What you have to do: Please repeat exactly the lines below from the one containing "align-items: stretch;" down to the one containing "-176,21 +176,21 @@", both included, and nothing else.

Record excerpts:
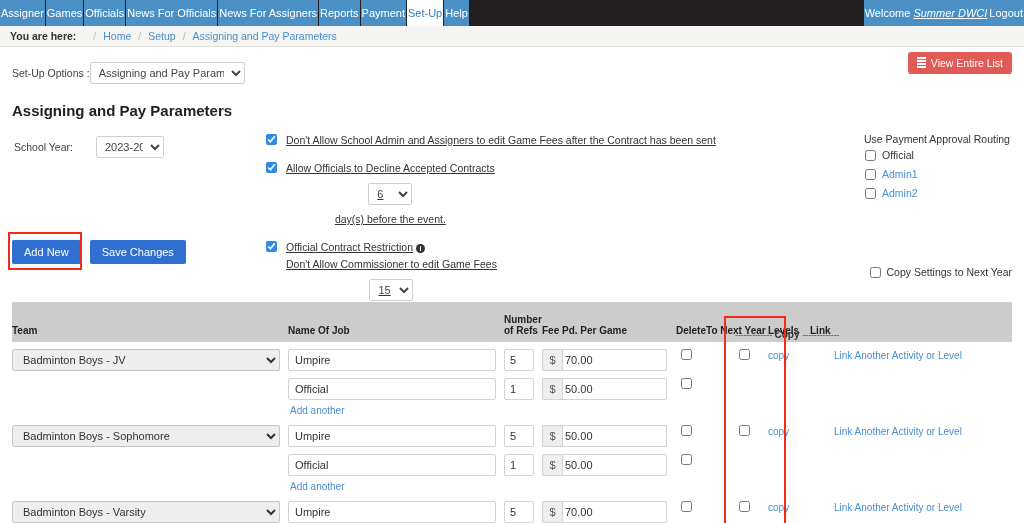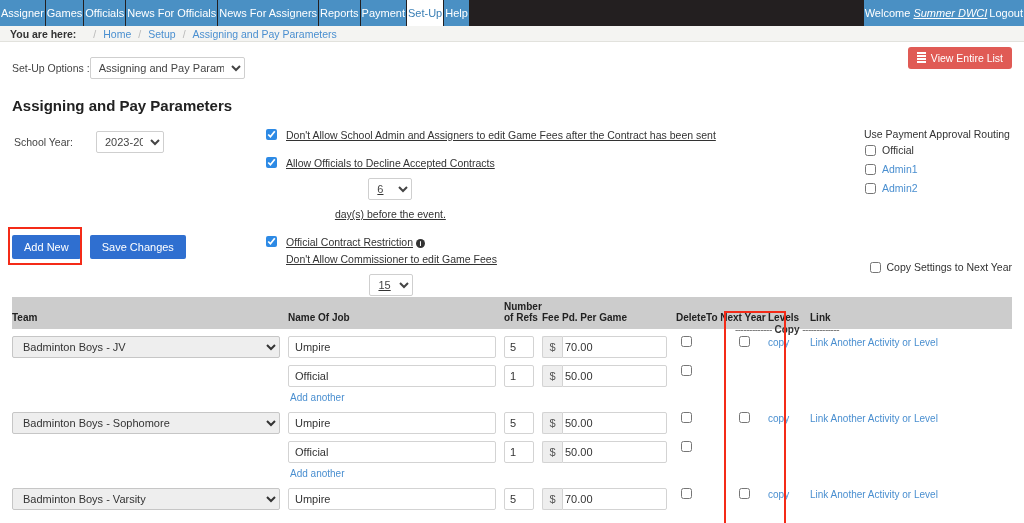--- a/index.html
+++ b/index.html
@@ -40,21 +40,21 @@
     right: 0; top: 0;
     height: 26px;
     display: flex;
     align-items: stretch;
   }
   .navright .tab { margin-right: 0; }
   .welcome-name { font-style: italic; text-decoration: underline; }
 
   
   .crumbbar {
-    height: 16px;
+    height: 21px;
     background: #f4f4f2;
     border-bottom: 1px solid #e2e2dd;
     display: flex;
     align-items: center;
     padding-left: 10px;
     font-size: 10.5px;
   }
   .crumbbar .lead { font-weight: bold; color: #333; margin-right: 10px; }
   .crumbbar .sep { color: #b9b9b9; margin: 0 7px; }
   .crumbbar a { color: #4a8fd0; text-decoration: none; cursor: pointer; }
@@ -176,21 +176,21 @@
   .tablewrap { position: relative; margin-top: 32px; }
   table.grid { width: 100%; border-collapse: collapse; }
   table.grid th {
     background: #cccccc;
     font-size: 10px;
     font-weight: bold;
     color: #222;
     text-align: left;
     vertical-align: bottom;
     padding: 0 0 6px 0;
-    height: 32px;
+    height: 40px;
   }
   .copyhdr {
     position: absolute;
     left: 712px; top: 282px;
     width: 150px;
     text-align: center;
     font-size: 10px;
     font-weight: bold;
     color: #333;
     white-space: nowrap;
@@ -250,21 +250,21 @@
     font-family: "Liberation Sans", sans-serif;
     background: #fff;
   }
   .addanother {
     color: #4a8fd0; font-size: 10px; cursor: pointer;
     display: inline-block; padding: 5px 0 2px 2px;
   }
   .chk-cell { padding-top: 12px; padding-left: 5px; }
   .chk-cell2 { padding-top: 12px; padding-left: 33px; }
   a.copylink { color: #4a8fd0; font-size: 10px; text-decoration: none; cursor: pointer; }
-  a.linklink { color: #4a8fd0; font-size: 10px; text-decoration: none; cursor: pointer; }
+  a.linklink { color: #4a8fd0; font-size: 10px; text-decoration: none; cursor: pointer; margin-left: 24px; }
   .lnk-cell { padding-top: 11px; }
 
   .redbox-col {
     position: absolute;
     left: 712px; top: 14px;
     width: 62px; height: 223px;
     border: 2px solid #f42b18;
     pointer-events: none;
     z-index: 5;
   }

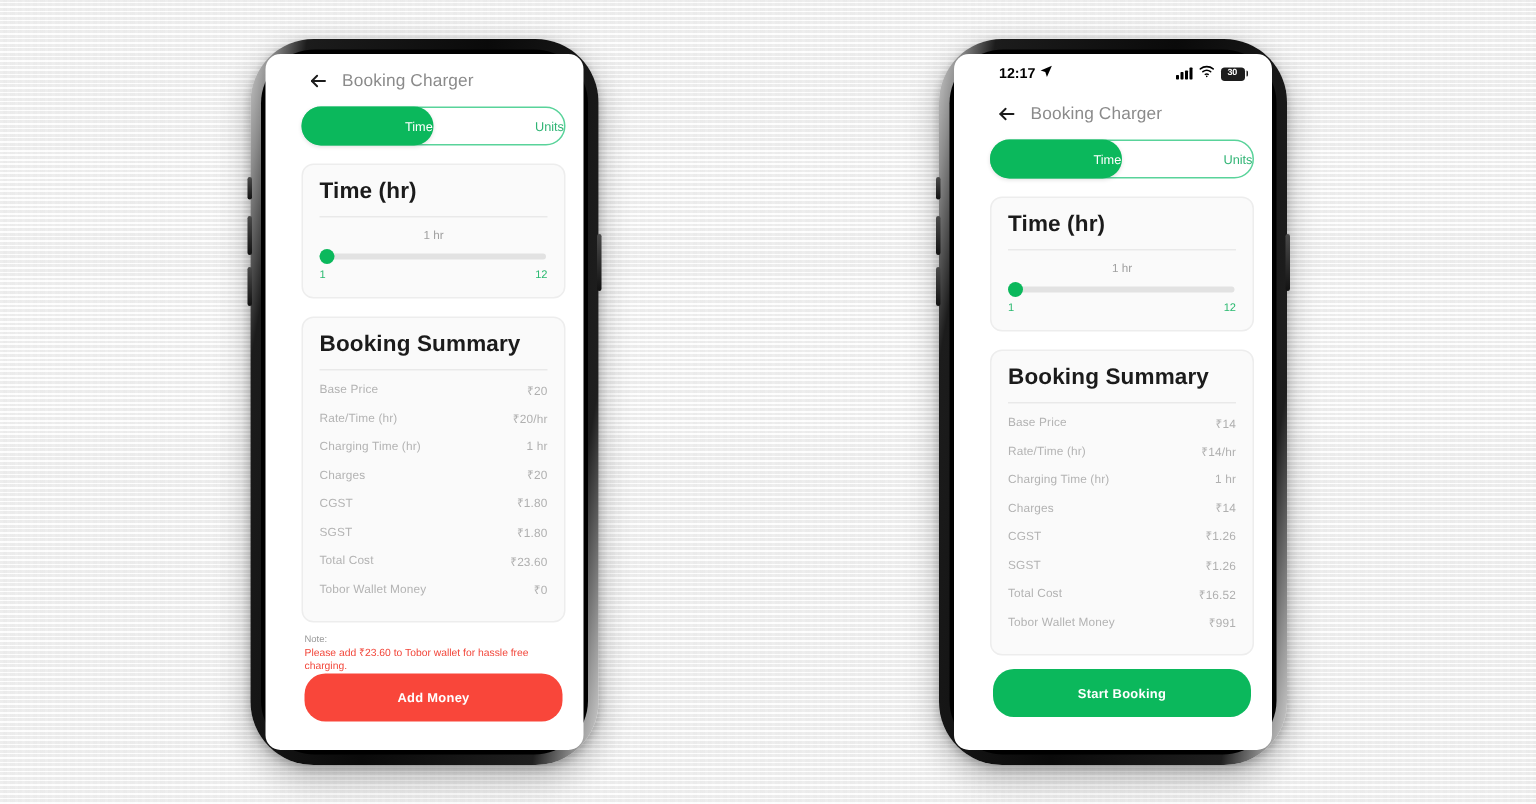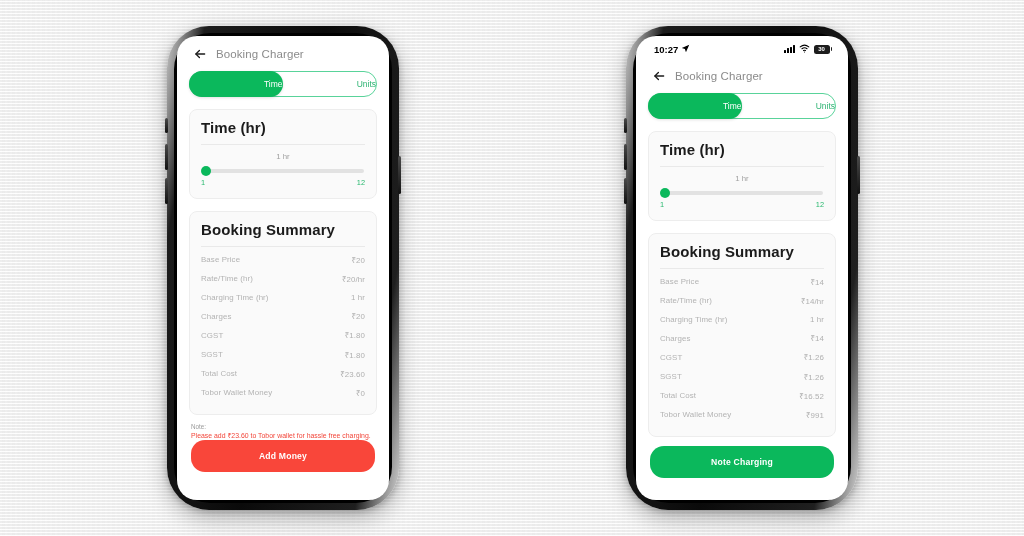--- a/index.html
+++ b/index.html
@@ -36,25 +36,26 @@
     width: 100%;
     height: 100%;
     border-radius: 36px;
     background: #000;
     padding: 3px;
     box-sizing: border-box;
   }
   .screen {
     width: 100%;
     height: 100%;
-    border-radius: 20px;
+    border-radius: 10px;
     background: #ffffff;
     overflow: hidden;
     position: relative;
     box-sizing: border-box;
+    padding-left: 12px;
   }
 
   .side-btn {
     position: absolute;
     background: linear-gradient(180deg, #4a4a4a, #121212);
     border-radius: 2px;
   }
   .btn-vol-up   { left: -2px; width: 3px; height: 26px; top: 118px; }
   .btn-vol-down { left: -2px; width: 3px; height: 26px; top: 152px; }
   .btn-silent   { left: -2px; width: 3px; height: 15px; top: 92px; }
@@ -374,21 +375,21 @@
   <div class="phone" id="phone-right">
     <span class="side-btn btn-silent"></span>
     <span class="side-btn btn-vol-up"></span>
     <span class="side-btn btn-vol-down"></span>
     <span class="side-btn btn-power"></span>
     <div class="phone-inner">
       <div class="screen">
 
         <div class="statusbar">
           <div class="sb-left">
-            <span>10:27</span>
+            <span>12:17</span>
             <span class="loc-arrow">
               <svg width="9" height="9" viewBox="0 0 24 24" fill="#000">
                   <path d="M22 2L2 10.5l8.3 2.9 2.9 8.6z"></path>
                 </svg>
             </span>
           </div>
           <div class="sb-right">
             <span class="signal">
                 <i></i>
                 <i></i>
@@ -480,21 +481,21 @@
                   <span class="lbl">Tobor Wallet Money</span>
                   <span class="val">₹991</span>
                 </div>
             </div>
           </div>
 
           <div class="spacer"></div>
 
           <div class="cta-wrap-right">
             <div class="cta cta-green">
-              <span>Note Charging</span>
+              <span>Start Booking</span>
             </div>
           </div>
 
         </div>
       </div>
     </div>
   </div>
 
 </div>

Solution for this exercise:
     align-items: stretch;
   }
   .navright .tab { margin-right: 0; }
   .welcome-name { font-style: italic; text-decoration: underline; }
 
   
   .crumbbar {
-    height: 16px;
+    height: 21px;
     background: #f4f4f2;
     border-bottom: 1px solid #e2e2dd;
     display: flex;
     align-items: center;
     padding-left: 10px;
     font-size: 10.5px;
   }
   .crumbbar .lead { font-weight: bold; color: #333; margin-right: 10px; }
   .crumbbar .sep { color: #b9b9b9; margin: 0 7px; }
   .crumbbar a { color: #4a8fd0; text-decoration: none; cursor: pointer; }
@@ -176,21 +176,21 @@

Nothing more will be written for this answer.